AS THIS IS A RELAY, NOT A RACE, training should concentrate on a steady pace over approximately 1 hour. Generally, you will be riding from 20-30 km in each riding stint on the M2M.
Training should be done often rather than once or twice a week. Naturally it is harder to maintain a good speed into a head wind, but the fitter you become, the less the wind will affect you.
The other advantage of constant training is that your get your pressure points (tail, feet and hands) used to the task at hand. If it is cold, wear warm clothes. Don’t waste unnecessary energy keeping warm, risking hypothermia and cramp.
If you can, try learning by riding with a bunch of cyclists, perhaps with your other team members. Many bunches of cyclists are formed during the M2M as it is much easier riding in a bunch, you only have to ride on the front for shorter distances and get the benefit of drafting after you have done your stint at the front. It’s a good idea if you can go out for a bunch ride at least once a week, perhaps on a weekend, and do a longer ride, a bit over the distance you expect to ride on the M2M. But, make sure you build up slowly the distance you train. You’ll be surprised how quickly you develop initially.
Use your head. WEAR A HELMET. This is compulsory anyway. A reflective vest and/or ankle reflectors are essential at all times. Cycling mittens/gloves are good to protect your hands and cushion vibrations from the road. Cycling shoes that can be secured to the pedals are much better for performance.
Don’t ride at night without lights and be VERY careful when riding into the sun or at dusk. Always keep as left as practical on the road and be aware of traffic and consequences.

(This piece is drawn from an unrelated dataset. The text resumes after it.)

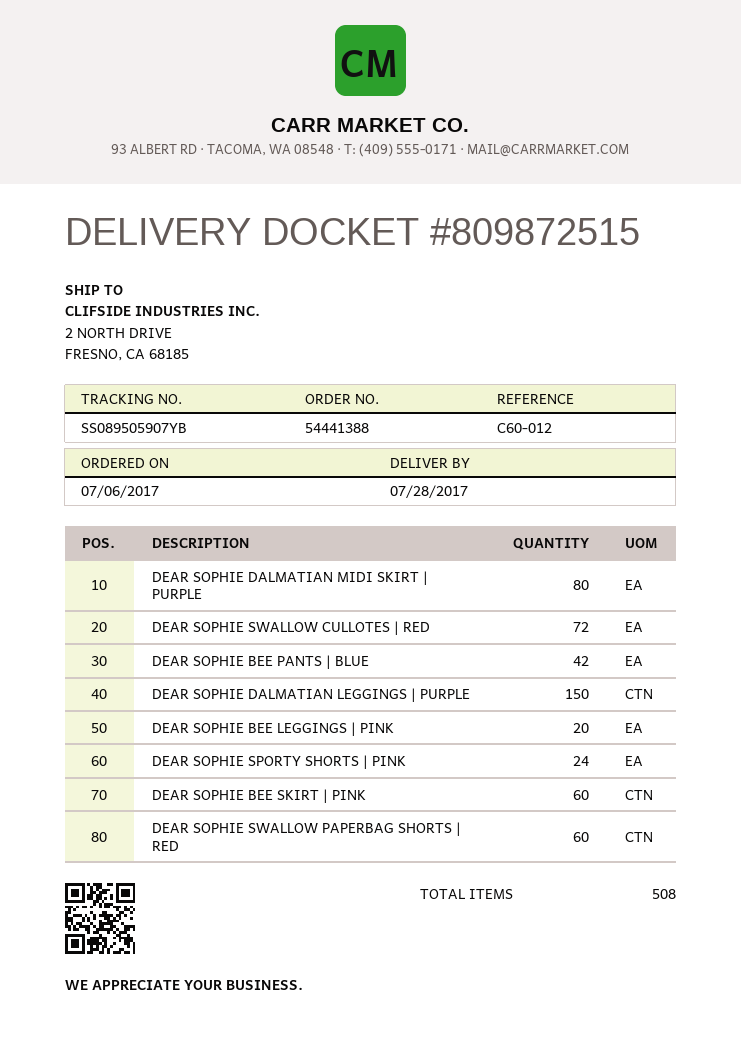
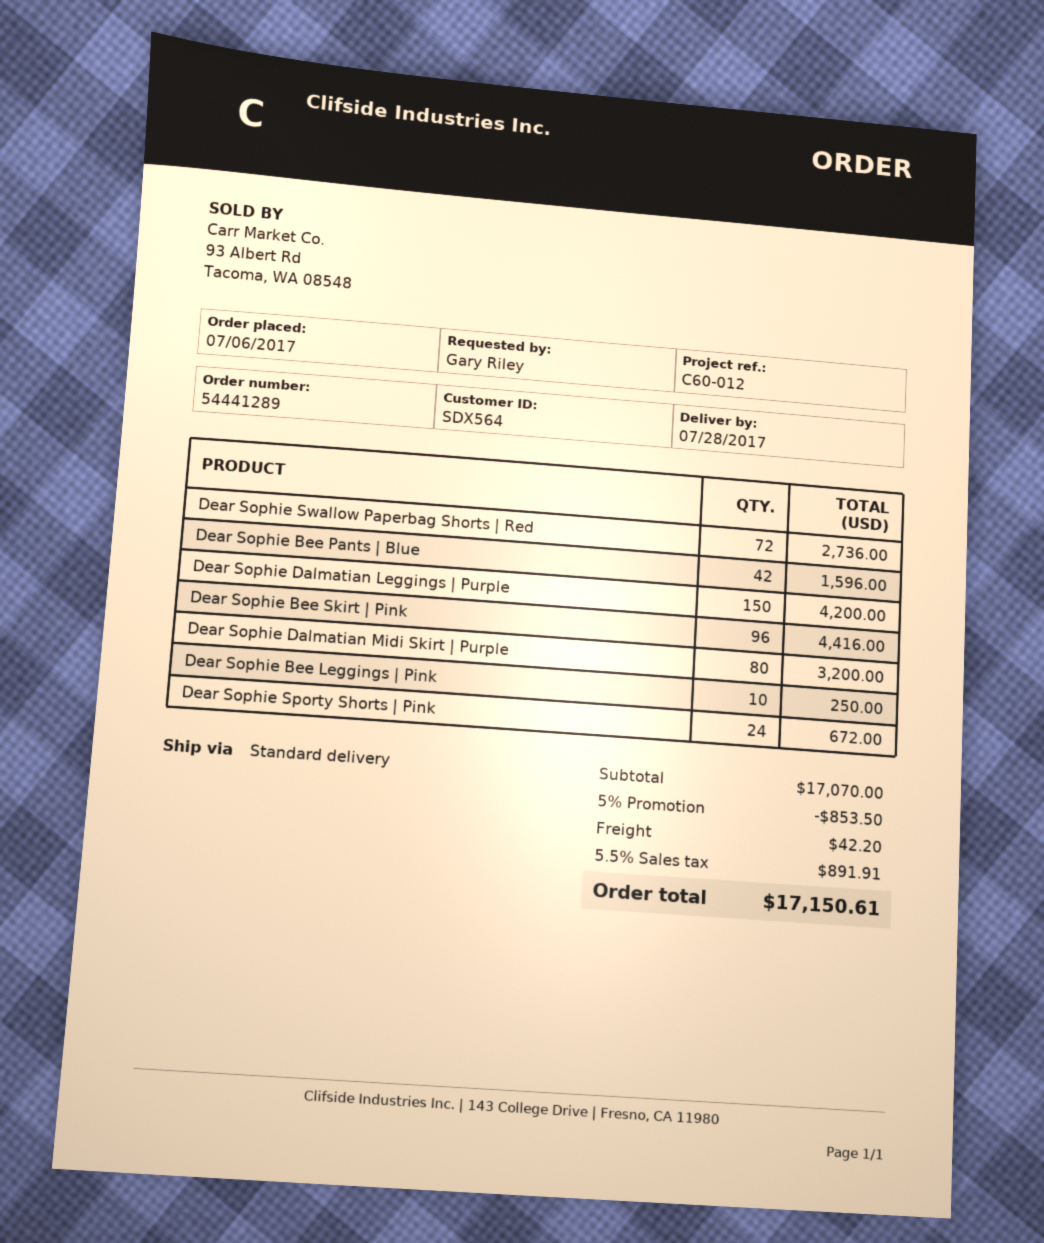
order number: 54441388 -> 54441289
DEAR SOPHIE SWALLOW CULLOTES | RED: 72 -> none
DEAR SOPHIE BEE LEGGINGS | PINK: 20 -> 10
DEAR SOPHIE BEE SKIRT | PINK: 60 -> 96
DEAR SOPHIE SWALLOW PAPERBAG SHORTS | RED: 60 -> 72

On the subject of gears, be careful not to ride too hight a gear. Try to count your pedal revolutions every now and again, at approximately 80-90rpm, ie.count your revolutions for 30 seconds and multiply by 2.
Rule of thumb: If your legs hurt but your breathing is okay, your gear is too hight. If your legs are okay, but your are breathing too hard, then your gear is too low. If both complaints are happening at once your need more training. Your are better to err on the side of pedalling faster to avoid over stress to back muscles, with practice this can be accomplished for more efficient performance and fitness.
Don’t forget to do some stretching exercises before and after your ride, especially, quadriceps and hip extensions. It is important to have a correct riding position before you start your training. A good bike shop or experienced cyclist can help a lot with this.